Saturday, March 2, 2024

HIstory: "The Legacy"

 


The Legacy


Dylan Carmack had built a digital empire from the bedroom of his Brooklyn apartment, a space cluttered with faded books, state-of-the-art cameras and an organized mess that was almost part of the decor. His video channel was called Secret Words, and it had made him a minor celebrity among those looking for more than just charts and bestsellers. He loved forgotten authors, little-known stories and old paperback editions that contained buried stories and secrets. 

-"It's not just about looking for books" - He said in one of his most popular videos -"It's about finding voices that never had the mass diffusion that we have today with the Internet and social networks.   Draco Noir, for example... why doesn't anyone talk about him today?" 
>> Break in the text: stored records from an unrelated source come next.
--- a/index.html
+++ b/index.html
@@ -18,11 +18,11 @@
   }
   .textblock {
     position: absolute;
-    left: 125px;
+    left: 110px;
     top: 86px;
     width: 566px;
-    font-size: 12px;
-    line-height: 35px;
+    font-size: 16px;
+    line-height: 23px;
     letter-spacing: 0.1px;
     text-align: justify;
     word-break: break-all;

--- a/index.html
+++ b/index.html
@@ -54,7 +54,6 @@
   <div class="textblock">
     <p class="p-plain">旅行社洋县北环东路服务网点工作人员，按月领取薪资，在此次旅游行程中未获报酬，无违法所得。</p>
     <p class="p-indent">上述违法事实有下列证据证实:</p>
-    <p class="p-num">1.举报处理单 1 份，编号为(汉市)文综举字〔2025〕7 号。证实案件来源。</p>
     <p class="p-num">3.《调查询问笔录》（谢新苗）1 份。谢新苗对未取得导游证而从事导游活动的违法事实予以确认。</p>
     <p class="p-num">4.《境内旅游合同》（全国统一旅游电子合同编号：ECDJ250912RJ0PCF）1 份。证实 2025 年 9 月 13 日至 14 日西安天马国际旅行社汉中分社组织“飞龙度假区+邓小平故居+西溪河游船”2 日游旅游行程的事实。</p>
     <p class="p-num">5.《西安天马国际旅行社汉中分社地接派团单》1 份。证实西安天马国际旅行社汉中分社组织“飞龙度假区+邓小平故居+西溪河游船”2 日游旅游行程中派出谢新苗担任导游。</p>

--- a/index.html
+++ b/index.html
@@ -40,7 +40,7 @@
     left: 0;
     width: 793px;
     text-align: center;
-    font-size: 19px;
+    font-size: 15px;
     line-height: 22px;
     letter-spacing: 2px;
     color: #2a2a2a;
Draco Noir had become an obsession for Dylan over the past few weeks. The author was a figure shrouded in mystery. His science fiction novels had been published in minimal print runs in the 1970s and 1980s, and had gained a mythical status in certain literary forums. His titles, such as Silicon Towers and The Watcher's Thread , were impossible to find, but those who had read them spoke of them as if they were prophetic scriptures. 

-"It's like he saw the future," one collector explained to Dylan on a Zoom call. -"I'm telling you, the guy wrote about artificial intelligence before the term even existed. And not in vague ways, but in chilling detail." 

Dylan couldn't help but be fascinated. It was just the kind of discovery that could catapult his channel to new heights. But there was something deeper going on, and it was the idea of ​​a writer who had disappeared from the face of the earth, leaving only fragments of his vision behind. 

He began to investigate, trawling mainly through university libraries, obscure internet forums and rare book stores. After days of frustration and almost when he had given up, he received an email. 

-"I'm Draco Noir and I'm still alive. If you really want to interview me, I'll be waiting for you."-

Dylan read those words at least ten times, in total disbelief. The address that accompanied the message took him to an old, forgotten district of the city. He didn't think about it too much. It was the opportunity of a lifetime. 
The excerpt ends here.